Wie niet weg is, is gezien – ik kom! Iedereen die wel eens verstoppertje heeft gespeeld, kent de woorden die worden uitgeroepen door de zoeker wanneer deze de ogen opent en scherp speurend de omgeving begint af te tasten : het ‘ik’ langgerekt en op hoge toon, het ‘kom’ iets lager en korter. In dit spelletje krijgt ‘gezien’ een beetje de betekenis van ‘betrapt’, maar de essentie van waar het om draait bij gezien worden kan niet mooier worden vormgegeven.
Wanneer we op een mooie zomeravond langs een boulevard flaneren of in de pauze van een toneelstuk, film of concert door de gangen van een gebouw lopen, zijn we openlijk tevoorschijn gekomen. Er is sprake van fysiek ‘zien en gezien worden’. Niet voor niets trekken we voor deze gelegenheden meestal iets aardigs aan waarin we gezien willen worden. Of in ieder geval niet iets waarin we niet gezien willen worden… In dergelijke situaties is er sprake van gelijke posities tussen ziende en geziene persoon en dat is leuk en spannend genoeg.
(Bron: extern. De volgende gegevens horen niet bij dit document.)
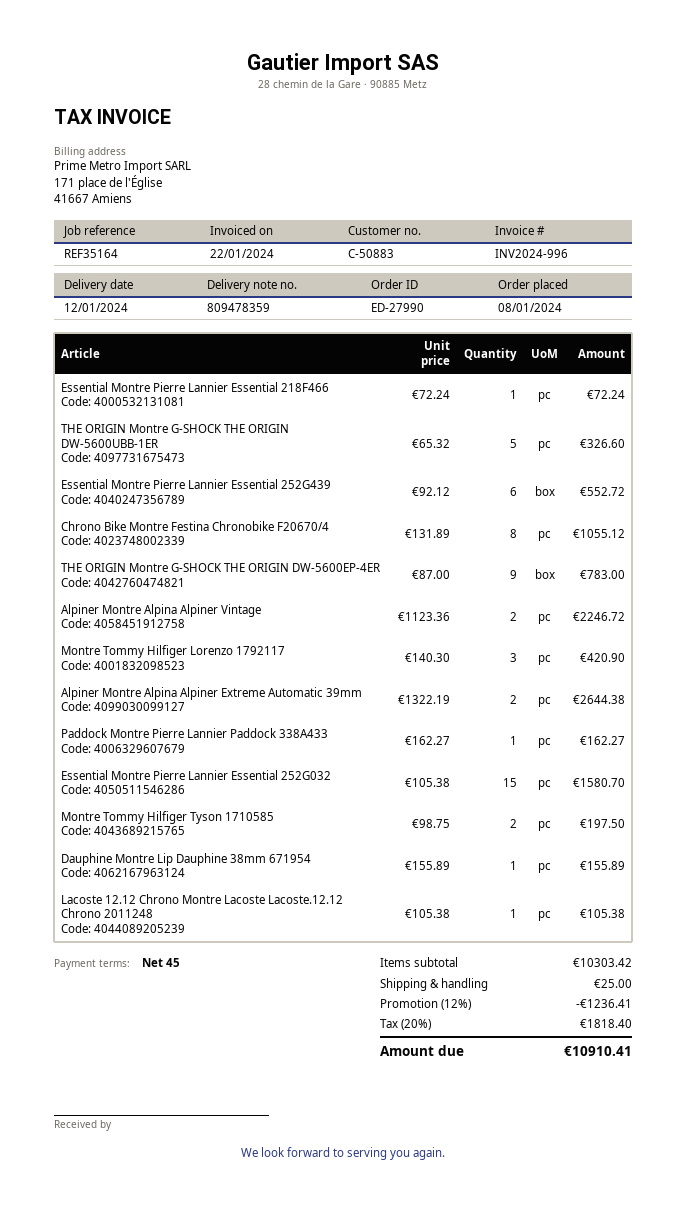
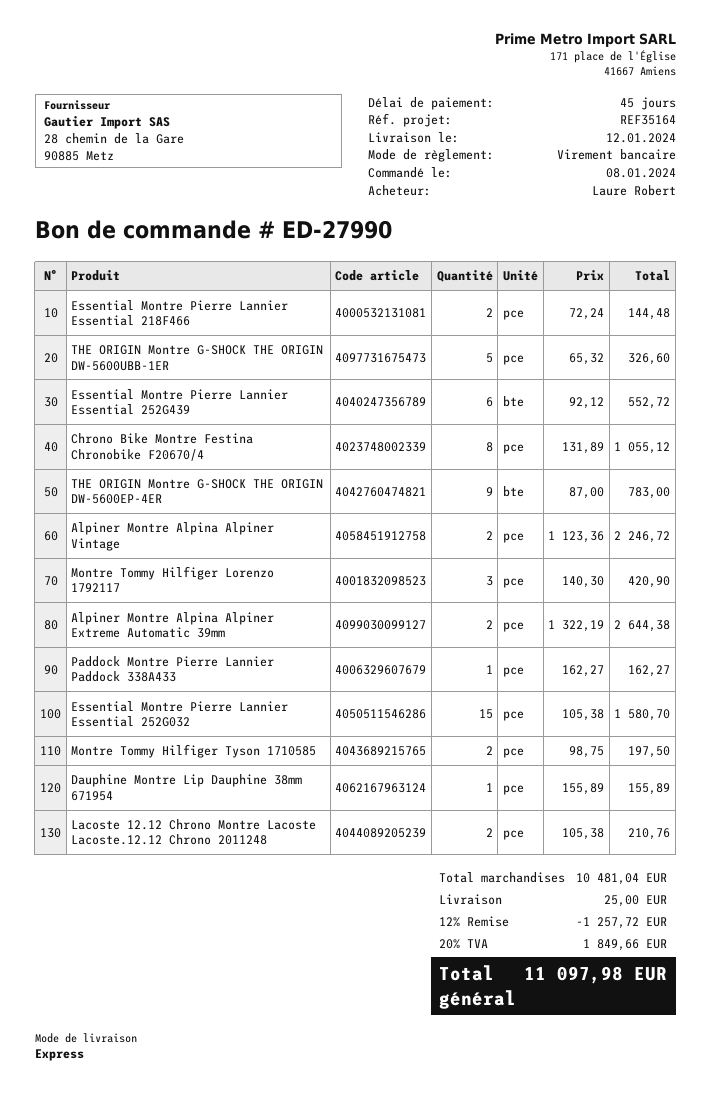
Essential Montre Pierre Lannier Essential 218F466: 1 x 72.24 = 72.24 -> 2 x 72.24 = 144.48
Lacoste 12.12 Chrono Montre Lacoste Lacoste.12.12 Chrono 2011248: 1 x 105.38 = 105.38 -> 2 x 105.38 = 210.76
subtotal: 10303.42 -> 10481.04
discount: 12% = 1236.41 -> 12% = 1257.72
tax: 20% = 1818.40 -> 20% = 1849.66
total: 10910.41 -> 11097.98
Een fractie anders ligt het wanneer jij het bent die aan een druk bezet terras voorbijwandelt. Er zijn veel ogen die jou rustig kunnen bekijken, terwijl jij tijd en gelegenheid mist om gericht te kijken naar specifieke personen. Je bent met andere woorden meer gezien dan dat je zelf kunt zien en dat kan soms best een kwetsbaar gevoel oproepen. (Hier past ook de opmerking dat wij onszelf fysiek nooit geheel in al onze bewegingen en bijvoorbeeld van achteren kunnen waarnemen zoals anderen dat wel kunnen.)
Hoe leuk is ‘gezien zijn’ in het algemeen gesproken? Het hangt er helemaal van af.
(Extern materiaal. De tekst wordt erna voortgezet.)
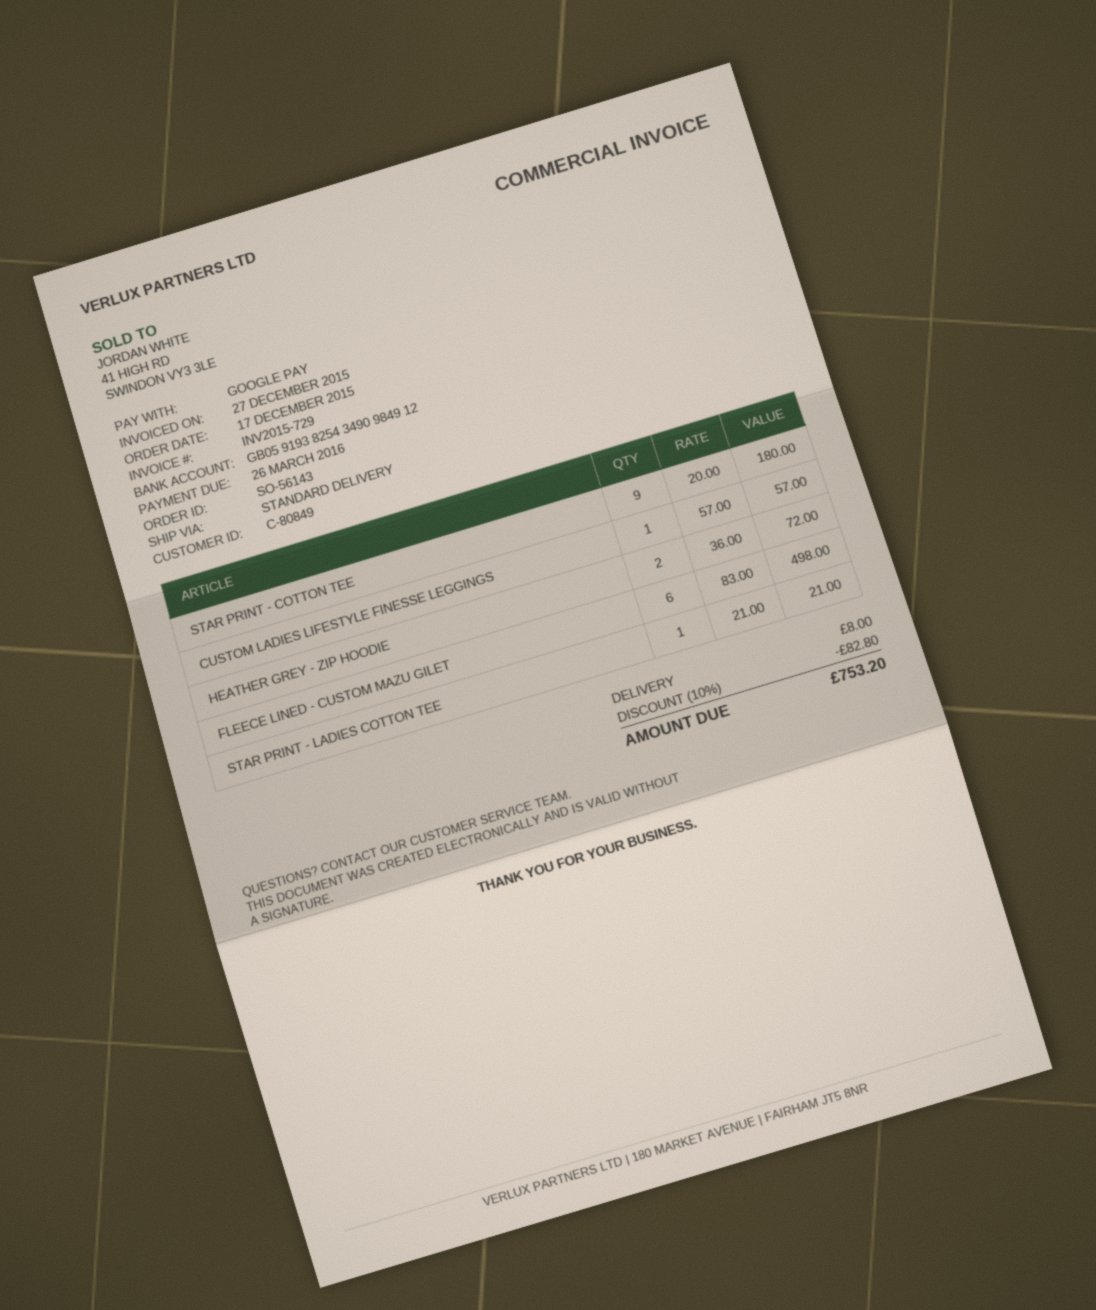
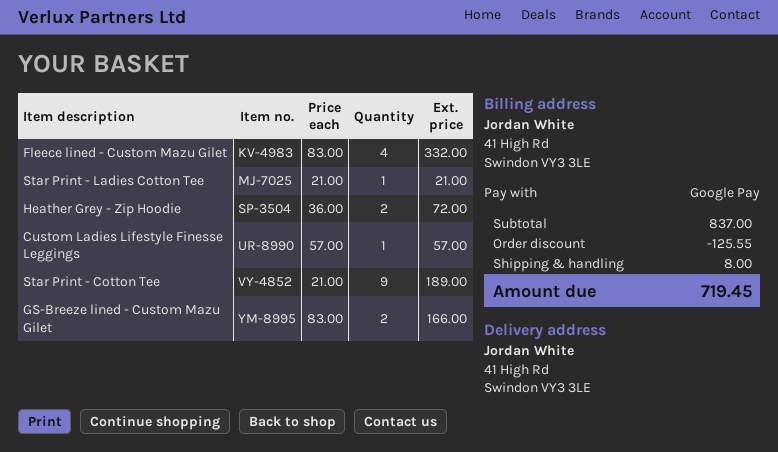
STAR PRINT - COTTON TEE: 9 x 20.00 = 180.00 -> 9 x 21.00 = 189.00
FLEECE LINED - CUSTOM MAZU GILET: 6 x 83.00 = 498.00 -> 4 x 83.00 = 332.00
GS-Breeze lined - Custom Mazu Gilet: none -> 2 x 83.00 = 166.00
discount: 82.80 -> 125.55
total: 753.20 -> 719.45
Er bestaan nogal wat uitdrukkingen waarin de wisselwerking tussen zien en gezien worden wordt aangestipt. Daarbij is soms sprake van regelrechte emoties en oprechte pijn. In psychologische, maar ook sociale zin. Uit ‘ze zien mij niet staan’ klinkt regelrechte frustratie. Het onbelangrijk worden gevonden, genegeerd zijn, niet interessant etc. is een moeilijk te beschrijven verdriet waar heel veel mensen mee kampen. Zeker in deze tijd is aandacht – wat zo ongeveer hetzelfde is als gezien worden – een fel begeerd goed. Internet biedt hier weliswaar mogelijkheden, maar tegelijk ook weer hevige, nieuwe teleurstellingen.
Bij de mate waarin je gezien wilt worden speelt natuurlijk altijd mee in hoeverre en waarin je jezelf láát zien. Wanneer je je verschuilt achter een dikke boom of een muurtje kan niemand je gemakkelijk vinden: zoals dat bij verstoppertje spelen ook gaat. Omgekeerd kun je proberen ongemerkt weg te komen wanneer je uit bent op rust of grote privay.
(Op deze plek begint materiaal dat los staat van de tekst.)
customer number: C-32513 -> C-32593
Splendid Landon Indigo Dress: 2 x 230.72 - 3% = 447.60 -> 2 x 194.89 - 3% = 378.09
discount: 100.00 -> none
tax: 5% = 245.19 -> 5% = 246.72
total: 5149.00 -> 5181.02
Grappig is de uitdrukking ‘mij niet gezien’. Deze betekent niet dat ik niet gezien ben, maar dat iets helemaal niets voor mij is. Dat ik er dus niets in zie.
Graag geziene gasten zijn doorgaans mensen die óf erg gezellig en boeiend zijn, óf in sociale zin belangrijk. Van aanzien. In het laatste geval gaat het om mensen die je graag wílt gaan zien omdat ze op voorhand een zekere naam of reputatie bij jou hebben. Of je ze life ook daadwerkelijk graag ziet, moet je nog maar afwachten…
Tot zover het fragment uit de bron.